The country’s foreign exchange reserves hit a record high of $71 billion in July, rising from $49 billion in the same period last year, according to the Bangko Sentral ng Pilipinas.
“The appreciable buildup in the reserves level was due mainly to the foreign exchange operations and income from investments abroad of the BSP,” the central bank said in a statement.
Because of the increase in the inflow of dollars to the country due to remittances and foreign portfolio investments, the BSP was prompted to buy dollars in a bid to slow down the appreciation of the peso.
The strengthening of the peso against the US dollar has been cited as a cause for concern among the country’s exporters as a strong peso makes their products less competitive in the global marketplace.
Central bank officials added that volatility in the currency is bad for business and the overall economy.
If not for the dollar buying by the BSP, the peso, which closed at 42.14 in the last trading day of July and has already appreciated by about 4 percent since the start of the year, could have been even stronger.
This is because dollar inflows—in the form of remittances and foreign investments in domestic bonds, stocks, and other securities—have been robust this year.
Foreign portfolio investments have been rising at an unusually high pace, as foreign investors seek higher yields from emerging markets like the Philippines, as the economic situation, and thus income opportunities, in advanced economies remain anemic.
Data from the BSP showed that in the first semester, net inflows of foreign portfolio investments reached $2.4 billion, over three times higher than the $687 million registered in the same period last year.
Remittances are likewise strong despite challenges confronting Filipino migrant workers in some foreign labor markets.
Money sent by overseas-based Filipinos reached $7.9 billion in the first five months of the year, rising by 6.2 percent from $7.4 billion in the same period last year.
The BSP also said that the increase in prices of gold in the international market boosted reserves. Of the GIR, about $7.7 billion is invested in gold.
The country’s outstanding foreign exchange reserves are enough to cover 10.6 months worth of imports, and 6.1 times the country’s foreign currency-denominated debts maturing within the short term.

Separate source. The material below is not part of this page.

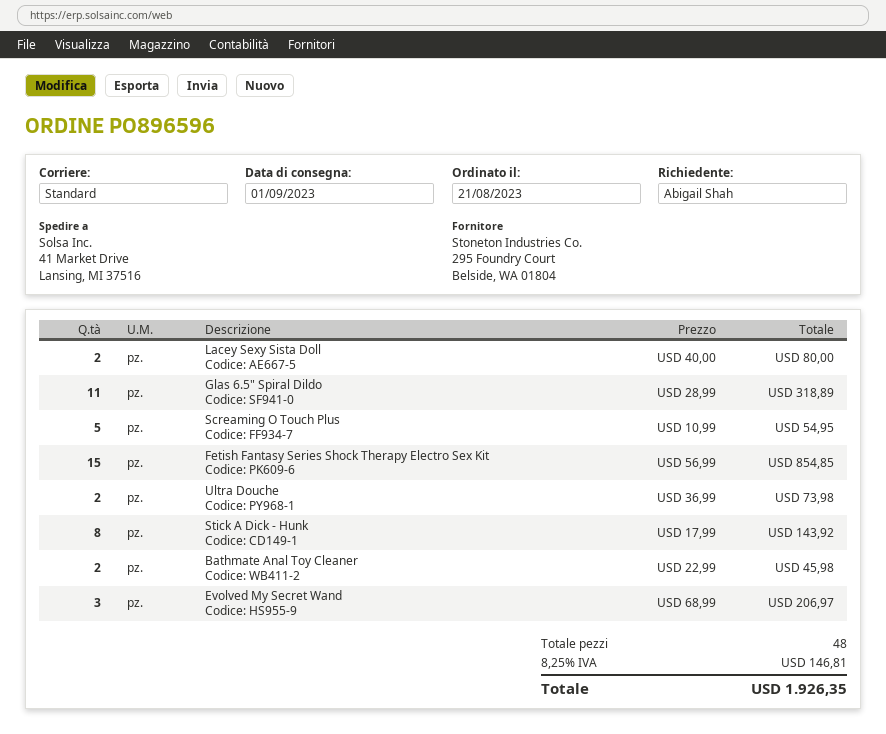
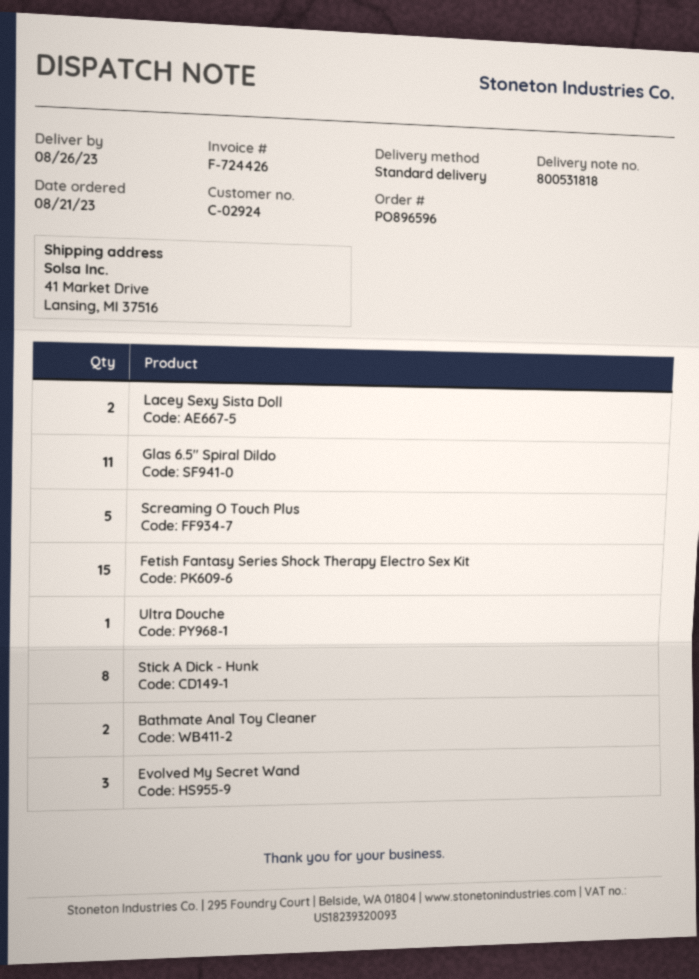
delivery date: 2023-09-01 -> 2023-08-26
Ultra Douche: 2 -> 1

The country’s foreign exchange reserves are above the minimum prescribed by international standards, which state that a country’s GIR should be enough to cover four months worth of imports.
The BSP said that the comfortable level of foreign exchange reserves was one of the factors that helped the country get favorable credit rating actions.
In June, Moody’s Investors Service upgraded its credit rating for the Philippines from three to two notches below investment grade. In the same month, Fitch Ratings raised its rating for the country from two to one notch below investment grade.